YOUR INSTRUCTIONS
Could you return every line of the material that contains the word "Male"?

INPUT MATERIAL
################
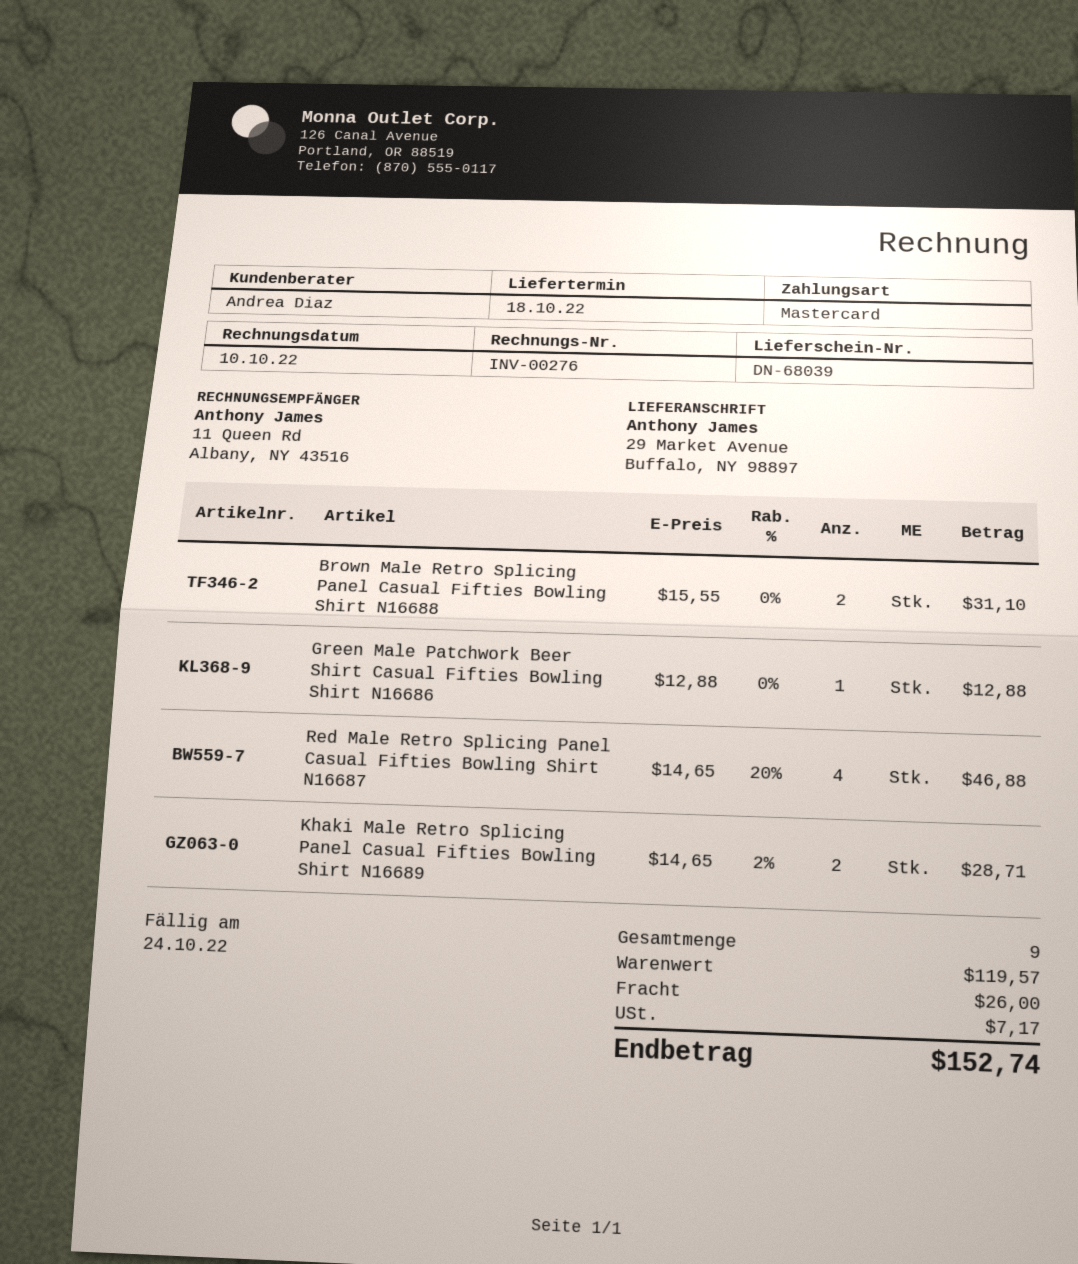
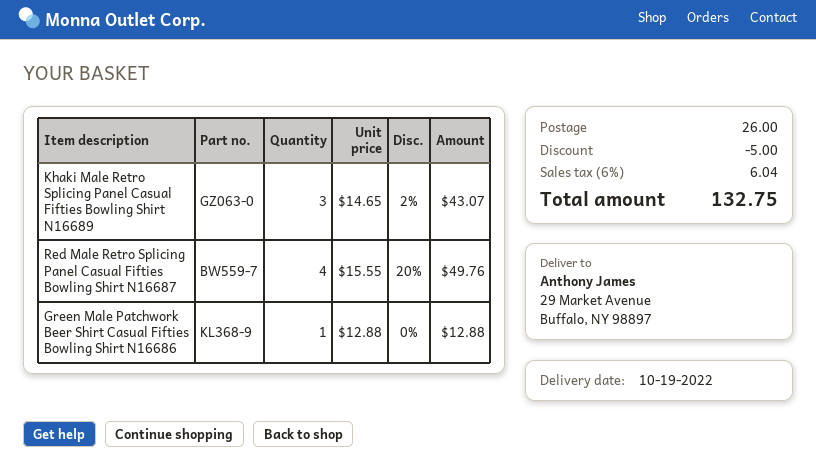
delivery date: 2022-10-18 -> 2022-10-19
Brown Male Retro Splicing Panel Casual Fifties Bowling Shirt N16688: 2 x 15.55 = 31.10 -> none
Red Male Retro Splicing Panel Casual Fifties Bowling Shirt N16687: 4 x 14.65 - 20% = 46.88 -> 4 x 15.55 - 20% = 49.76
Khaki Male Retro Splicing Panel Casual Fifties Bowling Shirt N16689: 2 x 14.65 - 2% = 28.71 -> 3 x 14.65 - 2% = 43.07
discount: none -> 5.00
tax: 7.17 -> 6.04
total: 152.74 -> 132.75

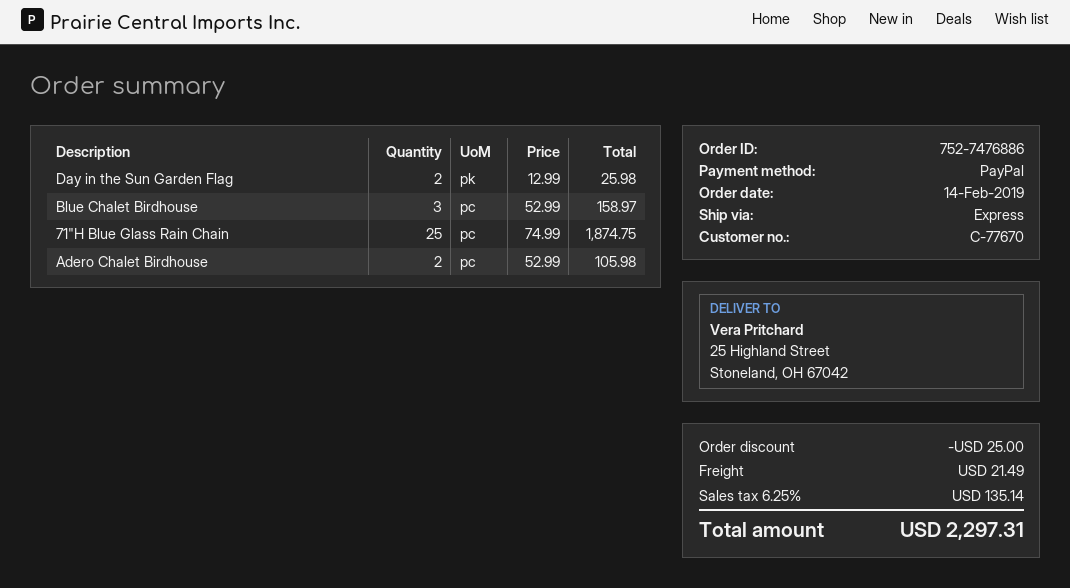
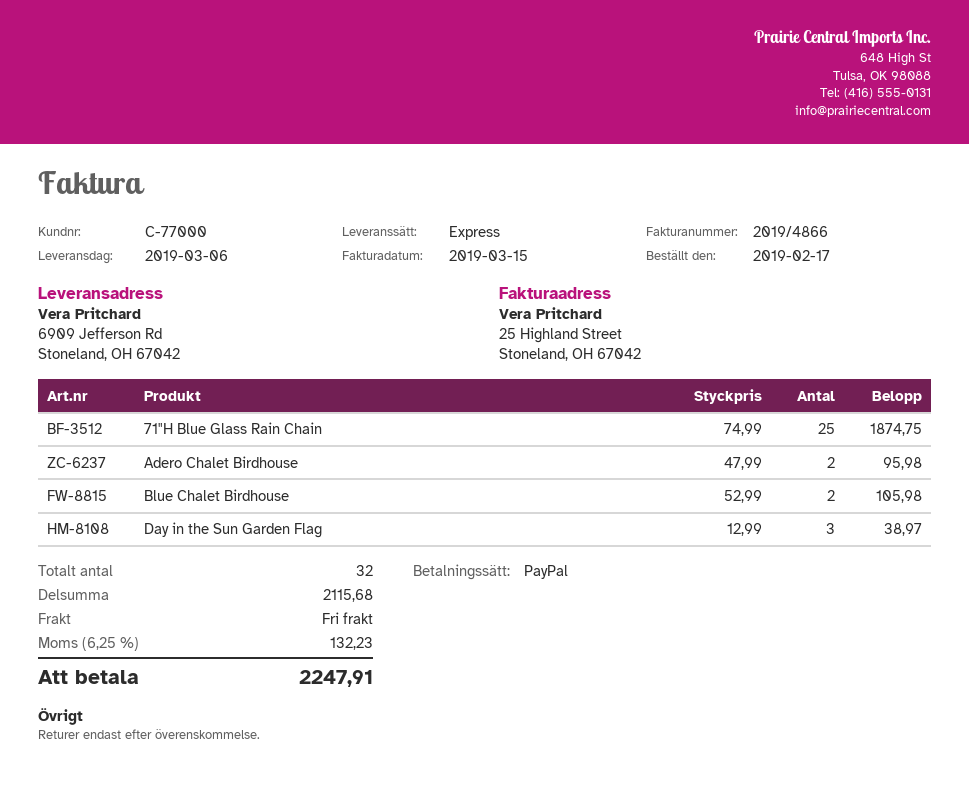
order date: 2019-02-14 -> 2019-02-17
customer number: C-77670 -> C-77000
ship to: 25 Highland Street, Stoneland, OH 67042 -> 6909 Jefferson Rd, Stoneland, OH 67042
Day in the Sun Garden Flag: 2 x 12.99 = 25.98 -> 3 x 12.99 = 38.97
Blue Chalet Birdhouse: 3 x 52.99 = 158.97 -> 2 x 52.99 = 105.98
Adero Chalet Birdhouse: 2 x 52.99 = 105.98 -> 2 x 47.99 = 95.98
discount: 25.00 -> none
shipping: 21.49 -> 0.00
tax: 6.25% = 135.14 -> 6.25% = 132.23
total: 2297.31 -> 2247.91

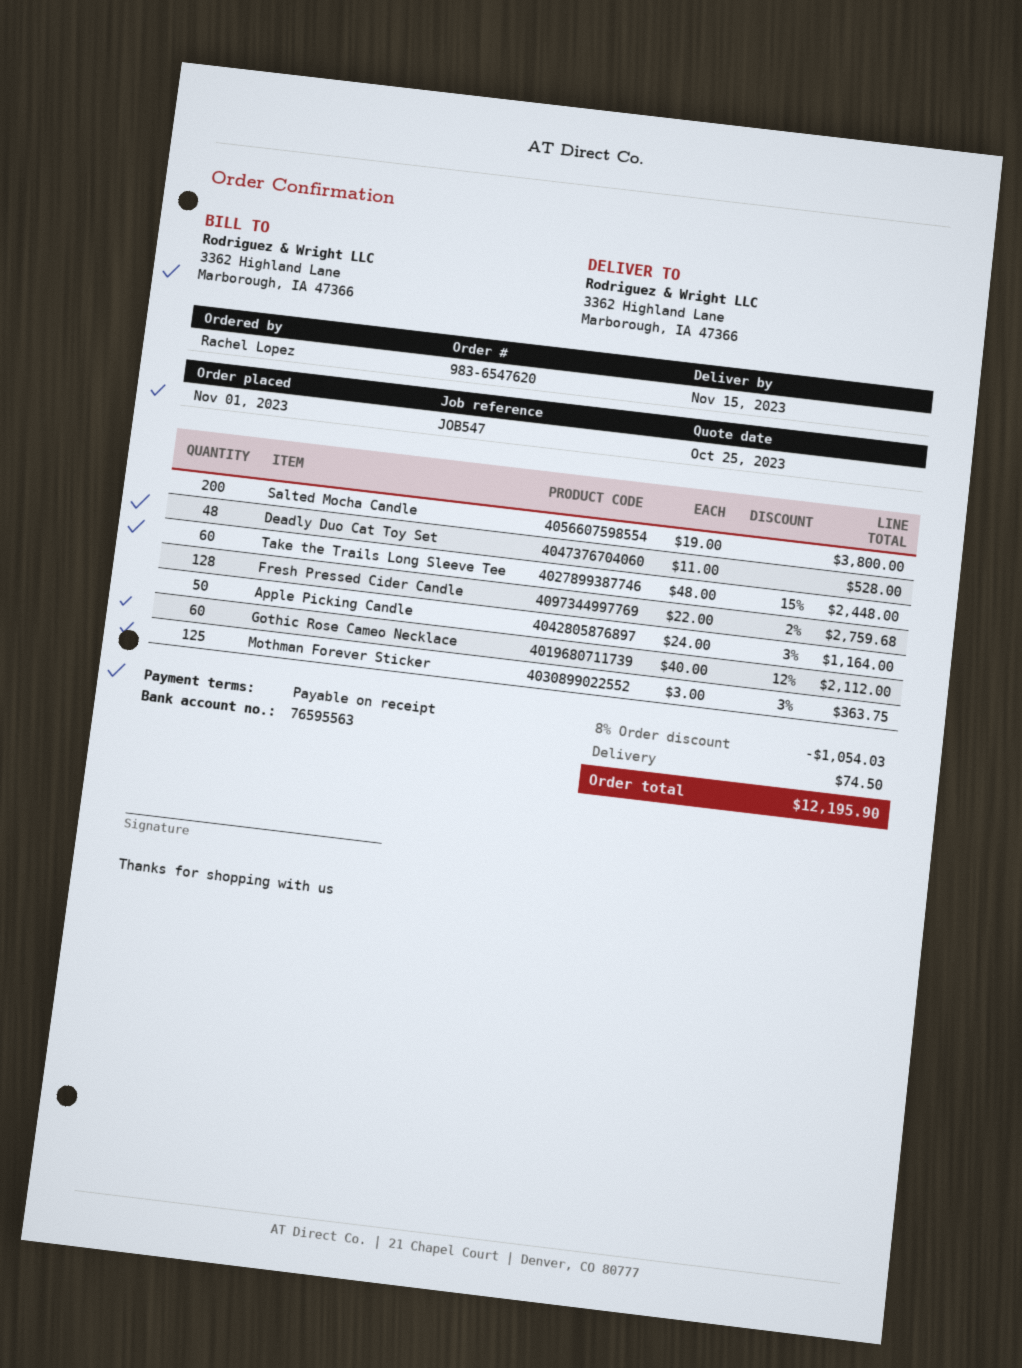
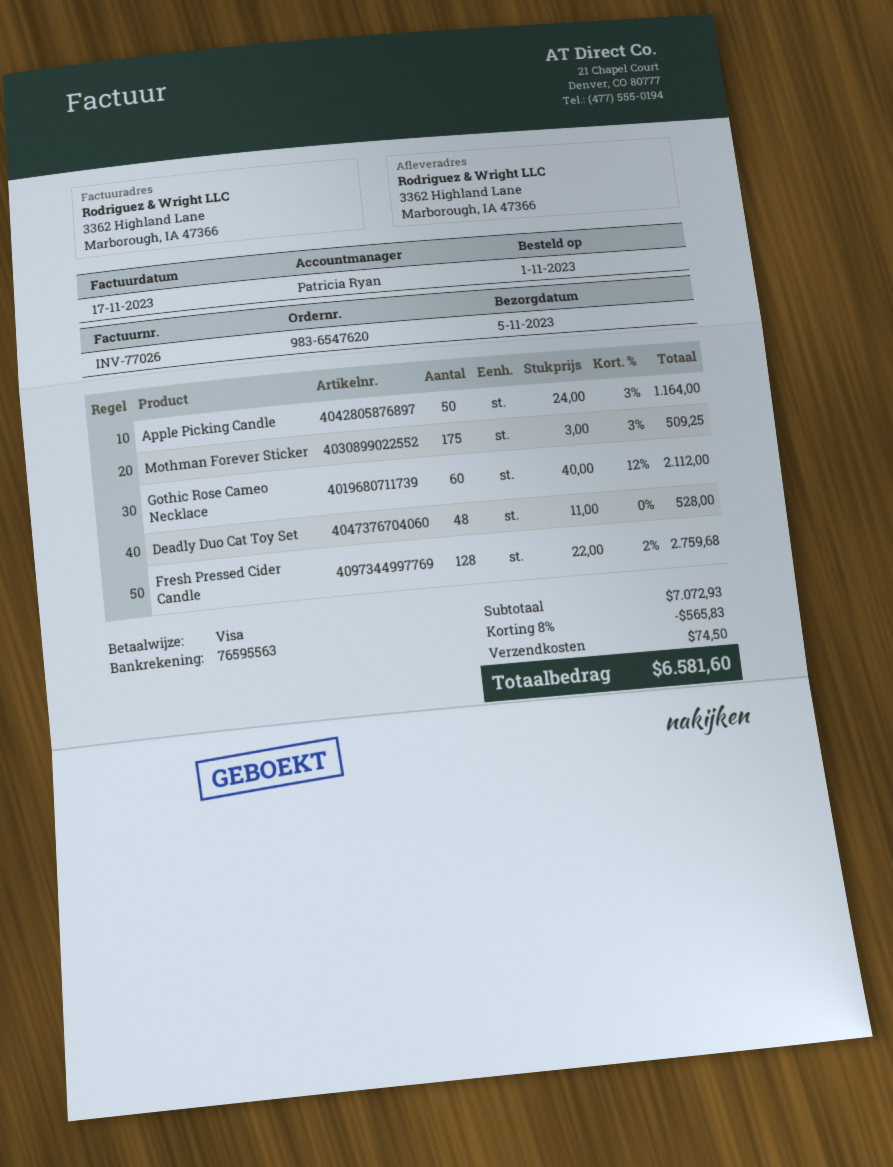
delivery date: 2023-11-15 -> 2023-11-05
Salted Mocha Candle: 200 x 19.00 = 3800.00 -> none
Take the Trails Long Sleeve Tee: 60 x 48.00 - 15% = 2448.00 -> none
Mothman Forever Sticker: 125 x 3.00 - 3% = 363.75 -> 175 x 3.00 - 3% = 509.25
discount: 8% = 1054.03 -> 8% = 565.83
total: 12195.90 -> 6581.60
################
WRITTEN RESPONSE
Brown Male Retro Splicing Panel Casual Fifties Bowling Shirt N16688: 2 x 15.55 = 31.10 -> none
Red Male Retro Splicing Panel Casual Fifties Bowling Shirt N16687: 4 x 14.65 - 20% = 46.88 -> 4 x 15.55 - 20% = 49.76
Khaki Male Retro Splicing Panel Casual Fifties Bowling Shirt N16689: 2 x 14.65 - 2% = 28.71 -> 3 x 14.65 - 2% = 43.07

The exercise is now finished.